ADR 0013: Strategy-pattern Storage Write API with in-memory stream state

  • Status: Accepted

Context

The real BigQuery Storage Write API supports four stream types with distinct commit semantics:

  • DEFAULT — implicit per-table, always-open stream. Every AppendRows is immediately committed; no offset dedup.
  • COMMITTED — immediate commit with strict offset-based exactly-once.
  • PENDING — buffers rows; visible only after FinalizeWriteStream + BatchCommitWriteStreams.
  • BUFFERED — buffers rows; visible after FlushRows(offset).
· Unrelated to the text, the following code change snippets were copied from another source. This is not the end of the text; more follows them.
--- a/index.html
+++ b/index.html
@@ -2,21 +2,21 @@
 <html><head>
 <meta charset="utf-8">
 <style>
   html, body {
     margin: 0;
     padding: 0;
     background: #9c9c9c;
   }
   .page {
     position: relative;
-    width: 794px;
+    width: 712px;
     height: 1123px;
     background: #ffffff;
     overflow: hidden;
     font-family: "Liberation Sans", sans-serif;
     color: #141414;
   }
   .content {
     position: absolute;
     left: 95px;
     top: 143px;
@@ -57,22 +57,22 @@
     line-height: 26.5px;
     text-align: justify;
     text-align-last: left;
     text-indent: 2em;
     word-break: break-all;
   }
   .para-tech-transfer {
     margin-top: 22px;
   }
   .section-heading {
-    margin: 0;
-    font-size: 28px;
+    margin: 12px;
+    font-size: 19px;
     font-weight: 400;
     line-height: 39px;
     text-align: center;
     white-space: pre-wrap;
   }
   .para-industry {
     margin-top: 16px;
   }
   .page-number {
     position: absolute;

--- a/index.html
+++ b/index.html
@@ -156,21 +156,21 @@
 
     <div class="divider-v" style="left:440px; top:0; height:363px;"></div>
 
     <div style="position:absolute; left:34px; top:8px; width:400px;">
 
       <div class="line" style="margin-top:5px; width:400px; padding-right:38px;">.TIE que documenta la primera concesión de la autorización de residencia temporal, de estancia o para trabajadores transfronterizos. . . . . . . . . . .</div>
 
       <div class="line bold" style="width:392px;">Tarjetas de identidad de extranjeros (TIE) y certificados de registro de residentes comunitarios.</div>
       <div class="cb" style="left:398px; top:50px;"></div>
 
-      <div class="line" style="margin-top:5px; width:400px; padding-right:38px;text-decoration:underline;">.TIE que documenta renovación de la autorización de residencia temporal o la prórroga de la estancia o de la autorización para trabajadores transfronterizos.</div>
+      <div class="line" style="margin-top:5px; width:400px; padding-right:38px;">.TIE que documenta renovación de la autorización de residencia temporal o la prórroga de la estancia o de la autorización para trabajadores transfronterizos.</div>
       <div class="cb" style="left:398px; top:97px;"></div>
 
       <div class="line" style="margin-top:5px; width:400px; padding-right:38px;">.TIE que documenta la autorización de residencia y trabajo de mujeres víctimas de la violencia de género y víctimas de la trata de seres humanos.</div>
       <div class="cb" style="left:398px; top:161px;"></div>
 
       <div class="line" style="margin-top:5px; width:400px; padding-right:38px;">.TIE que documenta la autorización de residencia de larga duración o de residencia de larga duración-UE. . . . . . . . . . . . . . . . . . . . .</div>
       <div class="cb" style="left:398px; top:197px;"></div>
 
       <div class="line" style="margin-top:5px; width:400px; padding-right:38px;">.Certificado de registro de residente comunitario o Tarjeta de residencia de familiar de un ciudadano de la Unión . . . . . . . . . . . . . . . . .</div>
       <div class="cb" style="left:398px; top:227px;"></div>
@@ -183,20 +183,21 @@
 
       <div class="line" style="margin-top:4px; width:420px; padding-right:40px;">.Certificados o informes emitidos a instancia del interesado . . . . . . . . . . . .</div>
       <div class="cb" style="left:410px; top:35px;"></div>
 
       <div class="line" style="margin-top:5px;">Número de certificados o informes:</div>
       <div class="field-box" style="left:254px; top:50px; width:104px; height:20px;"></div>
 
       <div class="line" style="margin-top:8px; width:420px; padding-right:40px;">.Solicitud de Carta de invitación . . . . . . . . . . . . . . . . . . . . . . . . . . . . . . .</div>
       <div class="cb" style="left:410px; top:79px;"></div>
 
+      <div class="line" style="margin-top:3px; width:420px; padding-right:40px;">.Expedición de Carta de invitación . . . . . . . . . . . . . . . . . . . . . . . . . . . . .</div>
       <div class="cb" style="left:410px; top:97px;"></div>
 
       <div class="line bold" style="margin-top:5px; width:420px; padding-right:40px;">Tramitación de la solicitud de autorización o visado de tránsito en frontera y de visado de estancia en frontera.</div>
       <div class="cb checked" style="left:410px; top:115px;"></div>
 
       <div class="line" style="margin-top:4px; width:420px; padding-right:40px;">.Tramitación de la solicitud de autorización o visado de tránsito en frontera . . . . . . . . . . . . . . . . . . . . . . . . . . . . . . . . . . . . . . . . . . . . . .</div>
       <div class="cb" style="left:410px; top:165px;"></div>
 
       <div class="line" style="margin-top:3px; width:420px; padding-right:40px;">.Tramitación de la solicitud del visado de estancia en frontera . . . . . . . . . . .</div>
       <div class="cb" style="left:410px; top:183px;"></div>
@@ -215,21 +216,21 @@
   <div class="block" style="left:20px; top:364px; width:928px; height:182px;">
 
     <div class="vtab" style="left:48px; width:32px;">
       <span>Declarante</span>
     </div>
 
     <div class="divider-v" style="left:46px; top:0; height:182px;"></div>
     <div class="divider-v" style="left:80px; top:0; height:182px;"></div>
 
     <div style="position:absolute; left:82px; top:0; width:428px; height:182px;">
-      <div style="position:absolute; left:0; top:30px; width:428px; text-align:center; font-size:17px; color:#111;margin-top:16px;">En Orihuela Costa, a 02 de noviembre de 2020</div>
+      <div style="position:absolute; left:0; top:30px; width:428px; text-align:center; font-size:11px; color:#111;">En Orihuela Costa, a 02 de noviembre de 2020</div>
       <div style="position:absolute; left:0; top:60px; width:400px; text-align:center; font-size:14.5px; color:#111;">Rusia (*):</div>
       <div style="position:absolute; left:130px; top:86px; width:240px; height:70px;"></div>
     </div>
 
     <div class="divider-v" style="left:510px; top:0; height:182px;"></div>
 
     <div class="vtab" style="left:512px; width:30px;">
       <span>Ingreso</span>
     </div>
Rows arrive in two formats: Arrow IPC record batches or inline dynamic-protobuf messages whose DescriptorProto is sent in the first AppendRowsRequest. A production implementation would back this with MVCC + a WAL to survive process restarts.

Decision

  1. Strategy pattern for stream semantics. Each stream type maps to a WriteStrategy subclass (DefaultWriteStrategy, CommittedWriteStrategy, PendingWriteStrategy, BufferedWriteStrategy) exposing append, flush, and commit. select_strategy dispatches.
  2. In-memory stream state. A WriteStreamManager holds every stream as a dataclass keyed by its fully-qualified name. State is lost on process restart — this matches the emulator's ephemeral-by-default persistence model. The manager uses a threading.RLock for concurrent reads/writes.
  3. Generic gRPC handler, same pattern as Phase 4's Read API. No vendored proto stubs; the servicer deserialises requests with the proto-plus types from google-cloud-bigquery-storage.
  4. Dynamic protobuf deserialisation. Each AppendRows connection builds a ProtoRowDecoder from the first writer_schema using google.protobuf.descriptor_pool.DescriptorPool + message_factory.GetMessageClass. Subsequent messages on the same connection can omit the schema.
  5. Threading lock around DuckDB writes. Sync handlers run on grpc.aio's thread pool; the engine's write_lock is an asyncio.Lock and can't be awaited from sync code, so the servicer has its own threading.RLock that serialises INSERT INTO + update_table. A per-call unique register name (__bqemu_write_<hex>) prevents name collisions between interleaved writers.
  6. Two-pass BatchCommitWriteStreams. Pass 1 validates every referenced stream (existence, type, finalized state) and collects errors. Pass 2 only runs if pass 1 succeeded; it commits each stream's buffer and flushes to DuckDB. This makes BatchCommit atomic from the client's point of view — a partial failure never leaves committed-but-not-flushed state behind.
  7. Idempotent FinalizeWriteStream. Repeated Finalize calls on an already-finalized stream succeed without double-decrementing the write_streams_active gauge.

Rationale

  • Dispatching commit semantics via strategy gives each stream type an isolated, framework-free unit that's straightforwardly unit-testable.
  • An in-memory manager is sufficient because:
  • The emulator is single-process.
  • EPHEMERAL is the default persistence mode (tests, CI, ad-hoc dev). Durable stream state across restarts isn't a use case for the emulator; persistent mode already warns that long-running flows should drain before shutdown.
  • The generic-handler approach reproduces the design decision validated in Phase 4 (ADR 0008 context) — zero build-time dependency on protoc, full compatibility with official client libraries.
  • A DescriptorPool per decoder isolates dynamic types so multiple connections in the same process don't collide on proto names.

Consequences

  • Positive: strategy files stay small (30–100 LOC each) and can be tested without DuckDB or gRPC.
  • Positive: tests and clients cover both Arrow and proto paths in the same integration suite.
  • Positive: no protoc/grpc_tools dependency at build time.
  • Negative: stream state is not durable. Documented here and in docs/reference/out-of-scope.md (persistence upgrade is a v2 candidate).
  • Negative: very large PENDING/BUFFERED accumulations live in RAM. Acceptable for emulator workloads; the observability layer reports active streams per type so users can see accumulation.